■ **Your assignment**
Exactly one number should make up the answer: how many lines of the listing contain the string "padding".

----

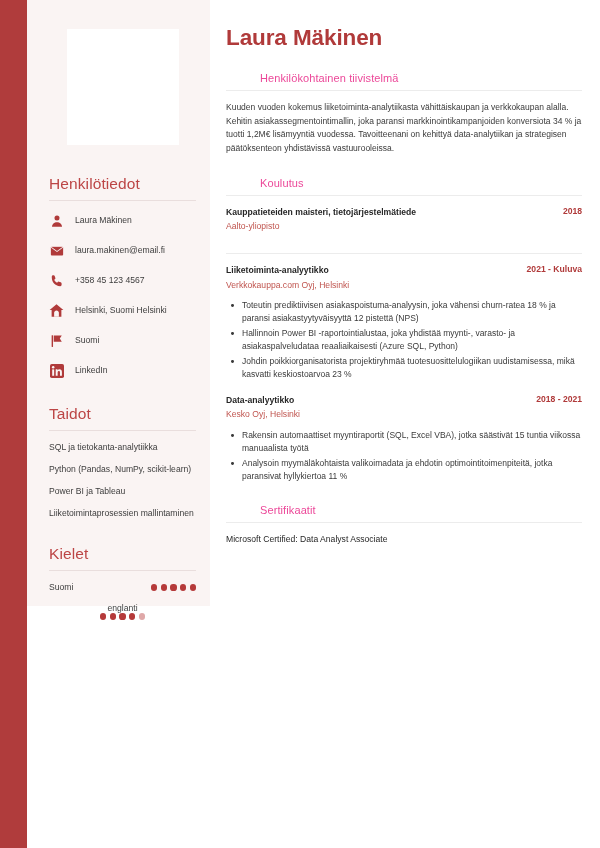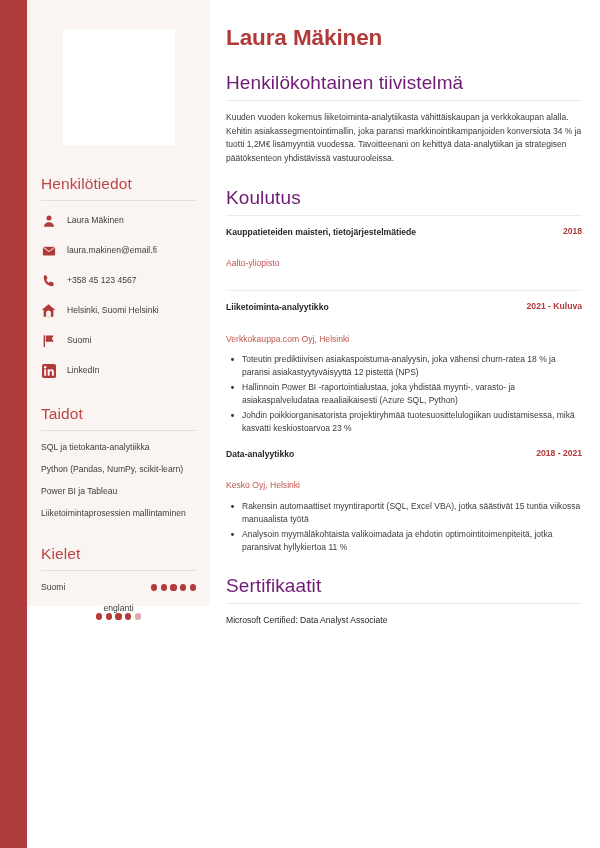--- a/index.html
+++ b/index.html
@@ -140,11 +140,12 @@
   .main-section { margin-top: 21px; }
 
   .main-heading {
-    font-size: 19px;
+    font-size: 11px;
     font-weight: 400;
-    color: #701a75;
+    color: #ec4899;
     letter-spacing: .1px;
     padding-bottom: 6px;
+    margin-left: 34px;
   }
 
   .main-rule {

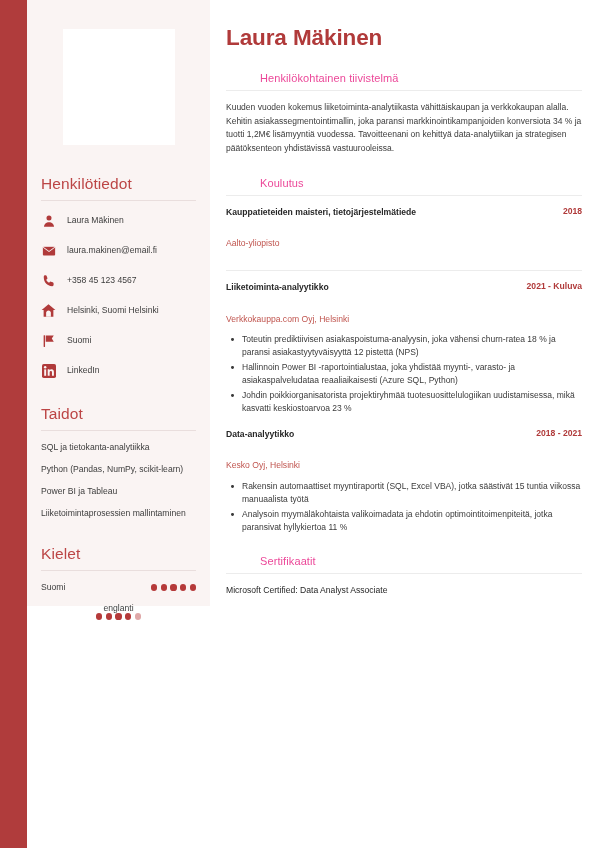--- a/index.html
+++ b/index.html
@@ -36,7 +36,7 @@
     flex: 0 0 183px;
     height: 606px;
     background: #faf4f3;
-    padding: 20px 14px 0 14px;
+    padding: 20px 14px 0 22px;
   }
 
   .photo {

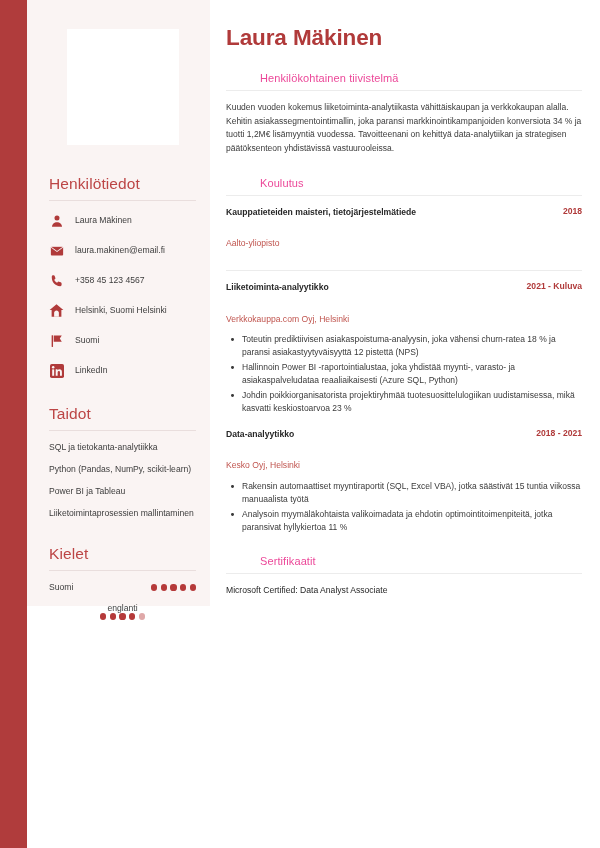--- a/index.html
+++ b/index.html
@@ -191,7 +191,7 @@
     font-size: 8.6px;
     color: #c0554f;
     line-height: 1.45;
-    margin-top: 19px;
+    margin-top: 2px;
   }
 
   .bullets {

----

■ **Answer section**
3